Thursday, September 21, 2006

Interpreting 9/11

Five years. It took for 5 years for the entertainment world to get its hooks into 9/11. Feature films (United 93, World Trade Center). Made-for-TV-movies (Flight 93, Path to 9/11). Books (102 Minutes, countless others). Now a comic book. Unreal.

Some of these have been remarkable, such as United 93. It brought the events to life for me in truly moving way. Some of them have been terribly skewed. Path to 9/11 is a great example of exploiting the facts for dramatic effect and/or financial goals.

There's something about a recreation of the actual events that changes the original experience. It draws out the drama of the event that reality, by its very nature, can't. We see the fight in the cockpit, or the confusion of the air traffic controllers.

More than anything, these "docu-dramas" can control how we view the events and manipulate perception for a specific emotional reaction. The players in the story can lionized, or demonized, at the will of the writer. This removes any pretense of objectivity and should spark red-flags waving "propoganda."

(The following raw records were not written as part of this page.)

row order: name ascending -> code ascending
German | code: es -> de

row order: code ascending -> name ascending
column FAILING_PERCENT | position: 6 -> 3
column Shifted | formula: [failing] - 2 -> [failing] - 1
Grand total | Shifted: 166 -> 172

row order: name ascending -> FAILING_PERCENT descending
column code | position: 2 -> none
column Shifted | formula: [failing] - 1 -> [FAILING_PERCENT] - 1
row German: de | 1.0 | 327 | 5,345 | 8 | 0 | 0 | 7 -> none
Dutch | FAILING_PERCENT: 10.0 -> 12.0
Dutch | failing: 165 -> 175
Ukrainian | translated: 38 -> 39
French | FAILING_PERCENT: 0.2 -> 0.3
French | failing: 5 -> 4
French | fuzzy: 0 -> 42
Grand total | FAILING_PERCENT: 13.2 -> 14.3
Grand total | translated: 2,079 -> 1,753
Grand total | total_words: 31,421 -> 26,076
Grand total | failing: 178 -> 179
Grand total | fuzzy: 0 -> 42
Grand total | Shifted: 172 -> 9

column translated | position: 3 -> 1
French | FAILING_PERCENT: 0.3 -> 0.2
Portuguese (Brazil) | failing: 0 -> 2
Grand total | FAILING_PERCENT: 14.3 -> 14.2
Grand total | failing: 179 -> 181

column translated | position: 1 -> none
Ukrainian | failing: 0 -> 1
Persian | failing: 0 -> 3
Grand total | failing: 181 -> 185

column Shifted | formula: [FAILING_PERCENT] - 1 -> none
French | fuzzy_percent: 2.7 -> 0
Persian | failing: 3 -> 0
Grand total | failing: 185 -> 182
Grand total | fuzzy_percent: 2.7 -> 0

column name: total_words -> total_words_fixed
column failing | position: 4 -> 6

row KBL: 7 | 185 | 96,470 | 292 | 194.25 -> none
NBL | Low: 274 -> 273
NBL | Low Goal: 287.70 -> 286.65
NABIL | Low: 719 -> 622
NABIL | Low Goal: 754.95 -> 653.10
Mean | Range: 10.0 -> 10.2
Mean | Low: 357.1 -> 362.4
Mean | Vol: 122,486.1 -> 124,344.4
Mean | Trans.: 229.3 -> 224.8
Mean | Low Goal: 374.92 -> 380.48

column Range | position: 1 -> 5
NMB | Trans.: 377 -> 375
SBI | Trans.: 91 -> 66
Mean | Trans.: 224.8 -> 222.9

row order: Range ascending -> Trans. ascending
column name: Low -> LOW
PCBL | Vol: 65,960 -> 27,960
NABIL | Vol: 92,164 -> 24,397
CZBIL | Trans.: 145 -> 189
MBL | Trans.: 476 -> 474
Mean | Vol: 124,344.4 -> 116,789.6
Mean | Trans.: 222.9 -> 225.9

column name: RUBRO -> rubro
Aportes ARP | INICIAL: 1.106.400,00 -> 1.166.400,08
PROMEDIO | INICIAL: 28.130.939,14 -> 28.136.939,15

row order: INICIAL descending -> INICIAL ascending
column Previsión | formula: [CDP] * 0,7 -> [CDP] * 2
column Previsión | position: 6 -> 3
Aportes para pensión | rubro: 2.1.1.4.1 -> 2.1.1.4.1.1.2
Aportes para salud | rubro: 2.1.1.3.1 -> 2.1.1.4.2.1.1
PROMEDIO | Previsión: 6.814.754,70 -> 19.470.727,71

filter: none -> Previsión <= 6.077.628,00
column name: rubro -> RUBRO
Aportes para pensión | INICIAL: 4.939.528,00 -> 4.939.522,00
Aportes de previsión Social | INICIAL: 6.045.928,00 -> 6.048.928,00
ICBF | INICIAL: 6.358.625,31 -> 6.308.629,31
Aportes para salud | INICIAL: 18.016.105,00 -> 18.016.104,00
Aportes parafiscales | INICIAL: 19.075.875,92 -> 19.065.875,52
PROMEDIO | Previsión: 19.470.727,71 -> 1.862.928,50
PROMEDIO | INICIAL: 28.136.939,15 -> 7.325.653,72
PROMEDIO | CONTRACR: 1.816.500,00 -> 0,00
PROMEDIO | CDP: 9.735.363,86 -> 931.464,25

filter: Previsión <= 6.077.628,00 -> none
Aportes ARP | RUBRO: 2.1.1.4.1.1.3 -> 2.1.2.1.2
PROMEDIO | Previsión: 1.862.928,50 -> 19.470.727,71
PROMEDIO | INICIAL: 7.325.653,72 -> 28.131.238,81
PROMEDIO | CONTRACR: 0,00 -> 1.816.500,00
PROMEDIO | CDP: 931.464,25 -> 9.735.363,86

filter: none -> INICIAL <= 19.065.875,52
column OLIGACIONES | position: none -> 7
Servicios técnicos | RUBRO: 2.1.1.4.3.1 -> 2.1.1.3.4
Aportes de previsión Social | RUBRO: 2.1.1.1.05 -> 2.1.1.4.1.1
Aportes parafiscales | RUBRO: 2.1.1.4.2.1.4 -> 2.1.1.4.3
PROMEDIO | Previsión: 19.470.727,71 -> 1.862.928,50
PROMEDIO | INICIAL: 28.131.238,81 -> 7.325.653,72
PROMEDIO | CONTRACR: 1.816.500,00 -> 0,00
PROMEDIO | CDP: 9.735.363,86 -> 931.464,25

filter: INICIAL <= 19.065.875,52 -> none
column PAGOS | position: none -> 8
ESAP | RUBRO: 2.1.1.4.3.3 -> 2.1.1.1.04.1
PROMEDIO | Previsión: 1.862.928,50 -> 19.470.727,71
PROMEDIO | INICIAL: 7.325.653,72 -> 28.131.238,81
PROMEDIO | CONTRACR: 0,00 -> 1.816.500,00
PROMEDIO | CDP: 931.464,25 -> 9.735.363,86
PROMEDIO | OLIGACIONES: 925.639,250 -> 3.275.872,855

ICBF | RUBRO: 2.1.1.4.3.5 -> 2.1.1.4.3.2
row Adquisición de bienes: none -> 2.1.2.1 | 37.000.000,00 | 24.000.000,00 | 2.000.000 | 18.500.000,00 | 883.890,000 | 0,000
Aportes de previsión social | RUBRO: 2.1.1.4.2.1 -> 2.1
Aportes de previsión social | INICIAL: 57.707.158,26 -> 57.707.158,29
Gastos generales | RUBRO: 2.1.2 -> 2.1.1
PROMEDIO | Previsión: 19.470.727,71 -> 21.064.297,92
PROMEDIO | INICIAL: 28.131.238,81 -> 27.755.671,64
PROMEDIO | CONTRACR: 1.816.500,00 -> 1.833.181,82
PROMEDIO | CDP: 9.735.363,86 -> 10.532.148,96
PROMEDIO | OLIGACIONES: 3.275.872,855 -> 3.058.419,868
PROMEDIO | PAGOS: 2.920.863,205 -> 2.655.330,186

I was here in the city and saw most of it from a far, but still with my own eyes. These recreations bring a bigger, more public view of the events to a wider audience. In a small way, I feel robbed of my own personal connection. But that is a selfish and fleeting notion. Comparing my own experience with those of the victims' families always reminds me how little I have to complain about.

It took Pearl Harbor 12 years to make it into the movies with From Here to Eternity. With the increased access to media we now have, and the insane hunger America has to express a communal consciousness in media, I guess 5 years is a fair amount of time.